The Institute is governed by a Board of Trustees, which sets its policy directions. An Advisory Panel provides guidance to the Institute in the planning of its research activities. The Executive Director is the chief executive officer, supported by a team of full-time research and support staff members. The Institute also engages a number of associate research fellows and consultants, in addition to hosting interns, both local and foreign.
The Institute’s activities are funded partly by investment income from an Endowment Fund established with contributions from private corporations and the government. The Institute currently also receives an annual grant from the Government of Malaysia. Direct project funds as well as consultancy fees make up the bulk of the Institute’s budget.
The external trade for this year remains challenging as global growth is dwindling. Growth in exports is expected to moderate at 1.5%, a 0.4 percentage point reduction from MIER's earlier projection, as certain downside risks became clearer. Imports growth is also revised downwards by 0.3 percentage point to grow at 1.9%. Both exports and imports are expected to grow faster next year by 3.7% and 4.5%, respectively. The growth of exports of manufactured goods are expected to deteriorate, including for E&E products which accounted for about 40.0% of total exports. This is largely due to the knock-on effect of the US-China trade war. The December manufacturing PMI has shown that China's manufacturing output has contracted, alongside with an even larger contraction for Malaysia's manufacturing output.
The world commodity outlook for this year is not expected to be exiting either. The agriculture sector is projected to grow at a slower pace for this year at 1.3% compared to the impressive growth of 7.2% in 2017. The growth was haunted by sluggish demand and lower prices for palm oil and palm oil-related products. Although the demand from the two largest importers, India and China is improving, a large inventory accumulation in Malaysia and Indonesia exerts a downward pressure on the already cheap prices. Nevertheless, the effect of El Nino is still probable to bring the supply down. Meanwhile the campaign against palm oil by Europe continues to tarnish the industry. Exports of palm oil and palm oil-based products together with oil & gas-based products accounted for about 23.0% of total exports.

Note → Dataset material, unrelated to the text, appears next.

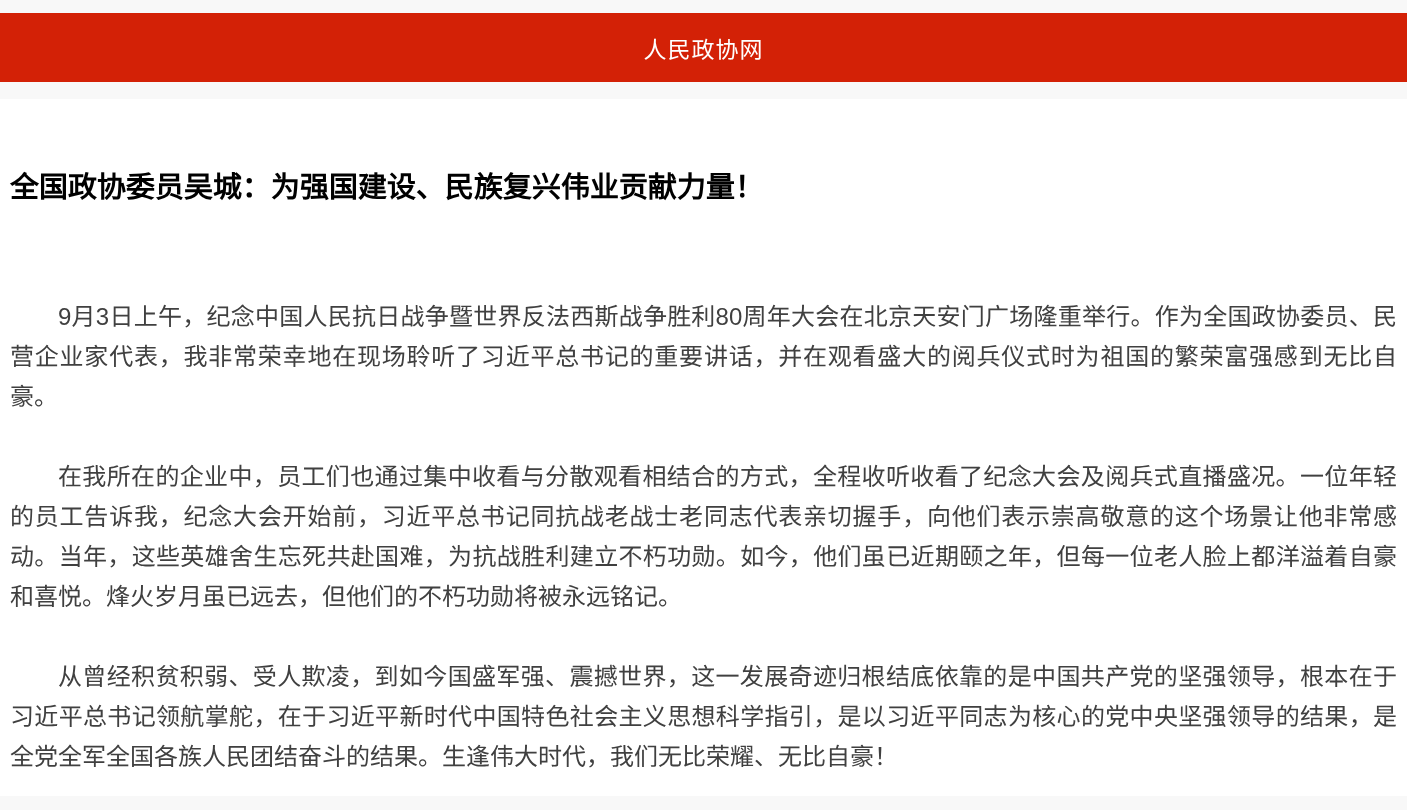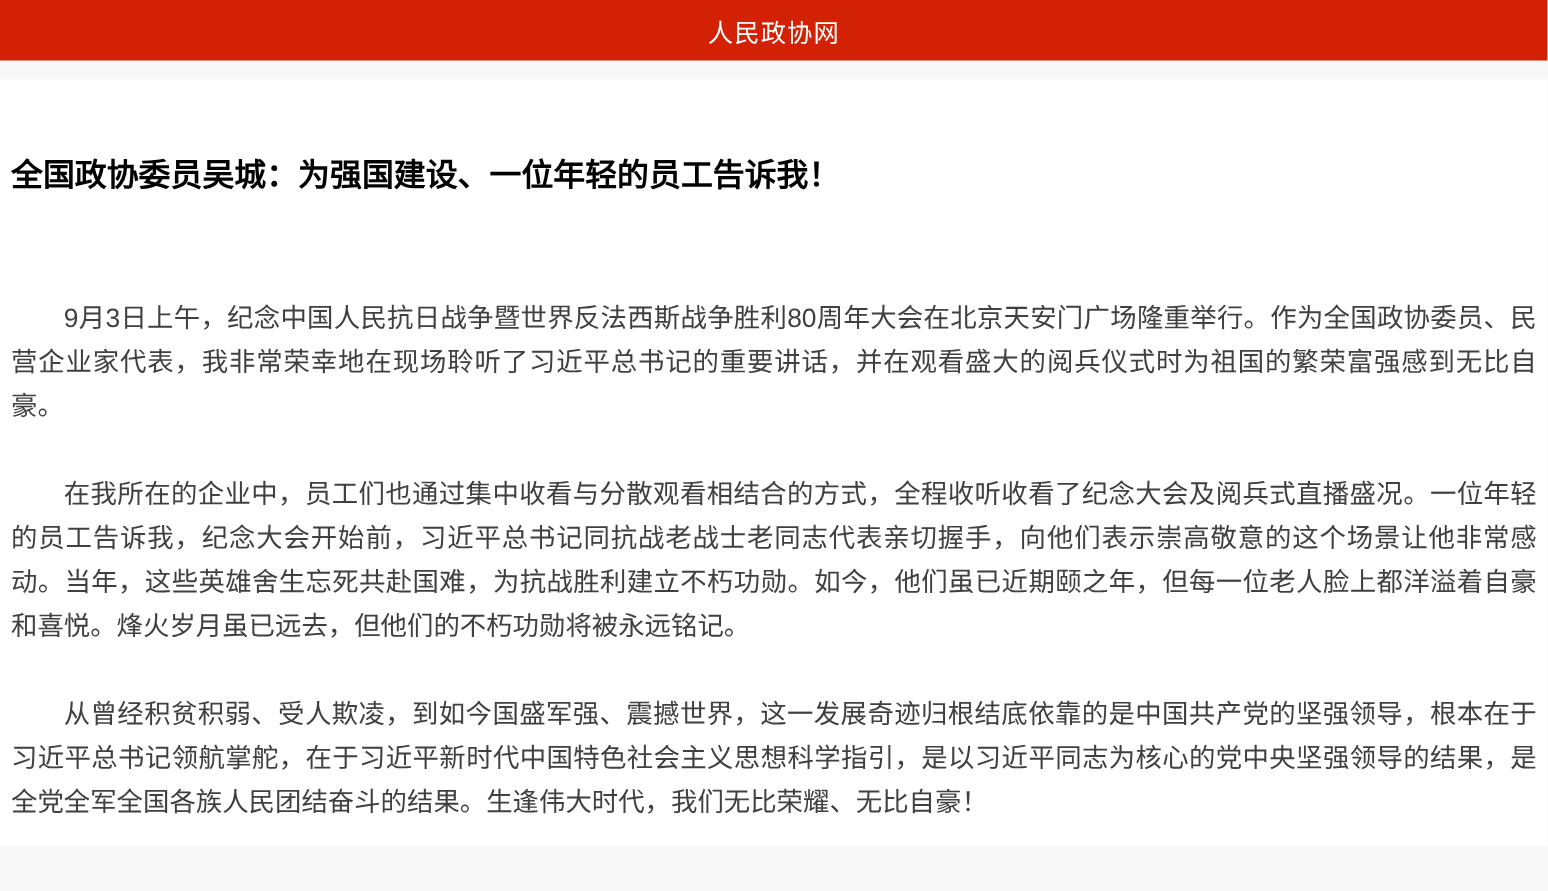"人民政协网" .site-header { height: 55px -> 69px; margin-top: none -> 13px }
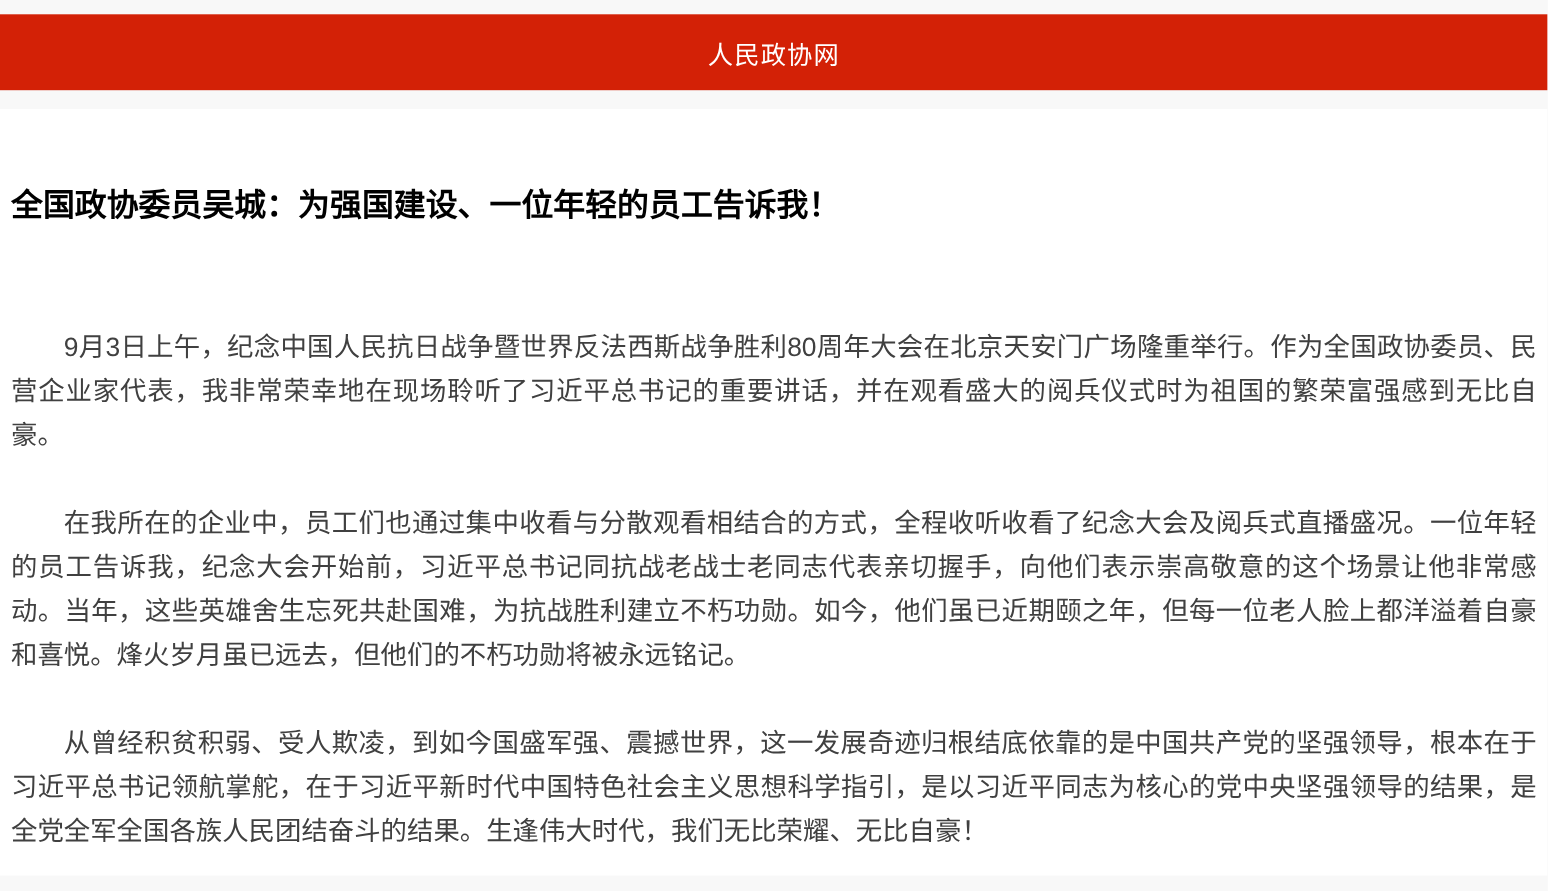"全国政协委员吴城：为强国建设、一位年轻的员工告诉我！" h1.article-title { text: 一位年轻的员工告诉我 -> 民族复兴伟业贡献力量 }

The demand for petroleum products is also bleak amid a slower global growth. Meanwhile, crude prices are pressuring downwards due to the oversupply condition. OPEC bids to cut production would be futile as America's shale oil production continues to rise. The beginning of 2019 sees the oil market is gradually rebalancing as the US shale growth is slowing down and OPEC started to cut production. Nevertheless, the weaker than expected growth in China that will further weaken oil demand could upset the market again. Oil prices for this year are expected to settle in the range of USD60-70 per barrel, depending on the demand condition.
Pending the fourth quarter data, current account (CA) of the balance of payments (BOP) for last year is expected to remain in surplus but estimated to be tapering down to RM36.3 billion. The three-quarter balance of the CA now stands at RM22.7 billion. The third quarter CA balance was RM3.8 billion, lower than the previous two quarters. The declining CA balance is partly due to a weakened global demand. Meanwhile, the deficits in the services account, as well as in the primary and secondary accounts, are not expected to improve. This year CA balance is projected to be 2.5% of GNI.